Since Elon Musk's acquisition of Twitter, the company has increasingly disregarded or overlooked posts that violate the platform's hateful conduct policy. The changes have amplified concerns about the impact of toxic online speech. But does charged rhetoric online actually translate to crimes offline?

In a paper in the American Economic Journal: Applied Economics, authors Karsten Müller and Carlo Schwarz found evidence that higher Twitter use amplified an increase in anti-Muslim hate crimes after the 2016 presidential primaries—a period which saw an increase in inflammatory comments about Muslims by Donald Trump and his followers. 

The results come from event study regressions, based on county-level data from Twitter and the FBI. Figure 4 from the authors’ paper plots one of their main estimates.

 

 

Figure 4 from Müller and Schwarz (2023)

 

The dark blue line shows the estimates of the logarithmic differences in hate crimes between areas with more and less Twitter usage.
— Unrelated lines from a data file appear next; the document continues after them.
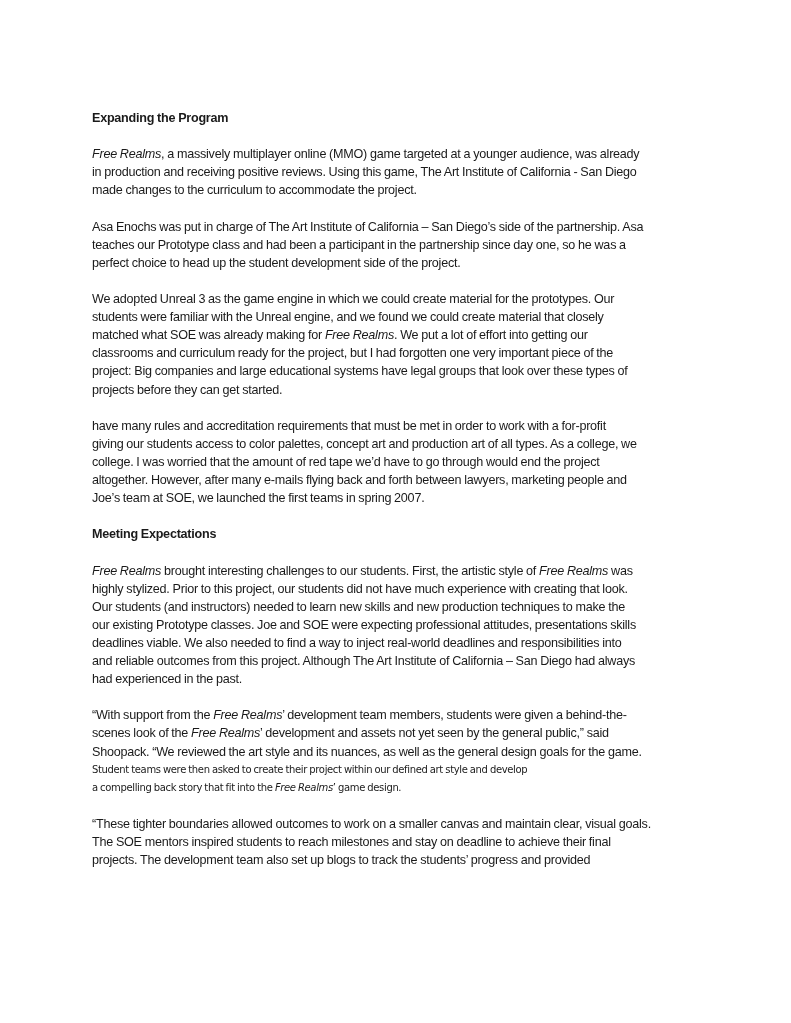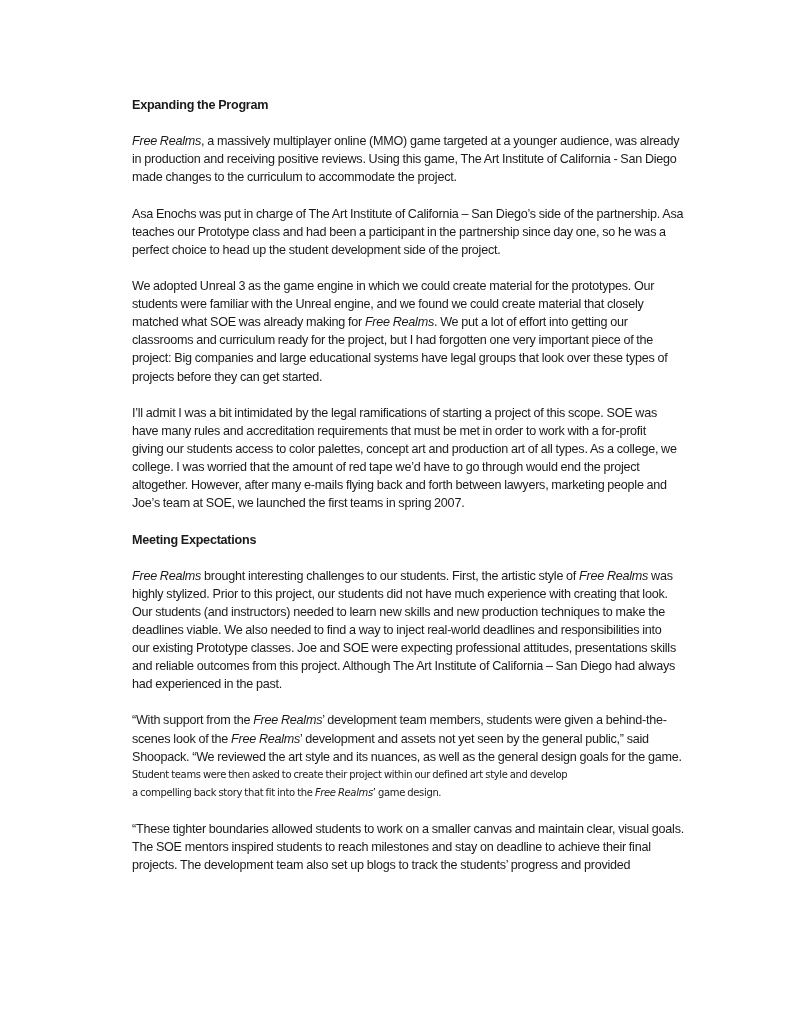--- a/index.html
+++ b/index.html
@@ -1,21 +1,21 @@
 <!DOCTYPE html>
 <html><head>
 <meta charset="utf-8">
 <style>
   html, body { margin: 0; padding: 0; background: #ffffff; }
   body { width: 791px; height: 1023px; position: relative; overflow: hidden; }
   .page {
-    position: absolute; left: 92px; top: 96px; width: 630px;
+    position: absolute; left: 92px; top: 109px; width: 630px;
     font-family: "Liberation Sans", sans-serif;
     font-size: 12.6px; line-height: 18.1px; color: #1a1a1a;
-    letter-spacing: -0.25px; word-spacing: -0.3px; margin-left: 40px;
+    letter-spacing: -0.25px; word-spacing: -0.3px;
   }
   .heading { font-weight: bold; margin: 0 0 18px 0; }
   .para { margin: 0 0 18.2px 0; white-space: nowrap; }
   .line { display: block; }
   .wide { font-family: "DejaVu Sans", sans-serif; font-size: 10px; letter-spacing: -0.35px; word-spacing: -0.5px; }
   em { font-style: italic; }
 </style>
 </head>
 <body>
 
@@ -38,47 +38,46 @@
   <p class="para">
     <span class="line">We adopted Unreal 3 as the game engine in which we could create material for the prototypes. Our</span>
     <span class="line">students were familiar with the Unreal engine, and we found we could create material that closely</span>
     <span class="line"><span>matched what SOE was already making for </span><em>Free Realms</em><span>. We put a lot of effort into getting our</span></span>
     <span class="line">classrooms and curriculum ready for the project, but I had forgotten one very important piece of the</span>
     <span class="line">project: Big companies and large educational systems have legal groups that look over these types of</span>
     <span class="line">projects before they can get started.</span>
   </p>
 
   <p class="para">
-    <span class="line">I’ll admit I was a bit intimidated by the legal ramifications of starting a project of this scope.  SOE was</span>
     <span class="line">have many rules and accreditation requirements that must be met in order to work with a for-profit</span>
     <span class="line">giving our students access to color palettes, concept art and production art of all types. As a college, we</span>
     <span class="line">college.  I was worried that the amount of red tape we’d have to go through would end the project</span>
     <span class="line">altogether.  However, after many e-mails flying back and forth between lawyers, marketing people and</span>
     <span class="line">Joe’s team at SOE, we launched the first teams in spring 2007.</span>
   </p>
 
   <div class="heading">Meeting Expectations</div>
 
   <p class="para">
     <span class="line"><em>Free Realms</em><span> brought interesting challenges to our students. First, the artistic style of </span><em>Free Realms</em><span> was</span></span>
     <span class="line">highly stylized. Prior to this project, our students did not have much experience with creating that look.</span>
     <span class="line">Our students (and instructors) needed to learn new skills and new production techniques to make the</span>
+    <span class="line">our existing Prototype classes. Joe and SOE were expecting professional attitudes, presentations skills</span>
     <span class="line">deadlines viable. We also needed to find a way to inject real-world deadlines and responsibilities into</span>
-    <span class="line">our existing Prototype classes. Joe and SOE were expecting professional attitudes, presentations skills</span>
     <span class="line">and reliable outcomes from this project. Although The Art Institute of California – San Diego had always</span>
     <span class="line">had experienced in the past.</span>
   </p>
 
   <p class="para">
     <span class="line"><span>“With support from the </span><em>Free Realms</em><span>’ development team members, students were given a behind-the-</span></span>
     <span class="line"><span>scenes look of the </span><em>Free Realms</em><span>’ development and assets not yet seen by the general public,” said</span></span>
     <span class="line">Shoopack. “We reviewed the art style and its nuances, as well as the general design goals for the game.</span>
     <span class="line wide">Student teams were then asked to create their project within our defined art style and develop</span>
     <span class="line wide"><span>a compelling back story that fit into the </span><em>Free Realms</em><span>’ game design.</span></span>
   </p>
 
   <p class="para">
-    <span class="line">“These tighter boundaries allowed students to work on a smaller canvas and maintain clear, visual goals.</span>
+    <span class="line">“These tighter boundaries allowed outcomes to work on a smaller canvas and maintain clear, visual goals.</span>
     <span class="line">The SOE mentors inspired students to reach milestones and stay on deadline to achieve their final</span>
     <span class="line">projects. The development team also set up blogs to track the students’ progress and provided</span>
   </p>
 
 </div>
 
 </body></html>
The orange vertical line indicates the year leading up to the 2016 presidential primaries. The shaded light blue band represents 95 percent confidence intervals.

The chart reveals that before 2015, higher levels of Twitter use were not associated with more anti-Muslim hate crimes. But after the start of the campaign, when anti-Muslim sentiment increased on Twitter, a clear connection developed. The authors calculate that a one-standard-deviation increase in Twitter usage led to a 7 percent increase in anti-Muslim hate crimes per year in the post-campaign period. 

The researchers note that these results may be susceptible to confounding factors, but they get around this issue by developing a more suitable estimation technique, helping to isolate the true impact of online hate speech.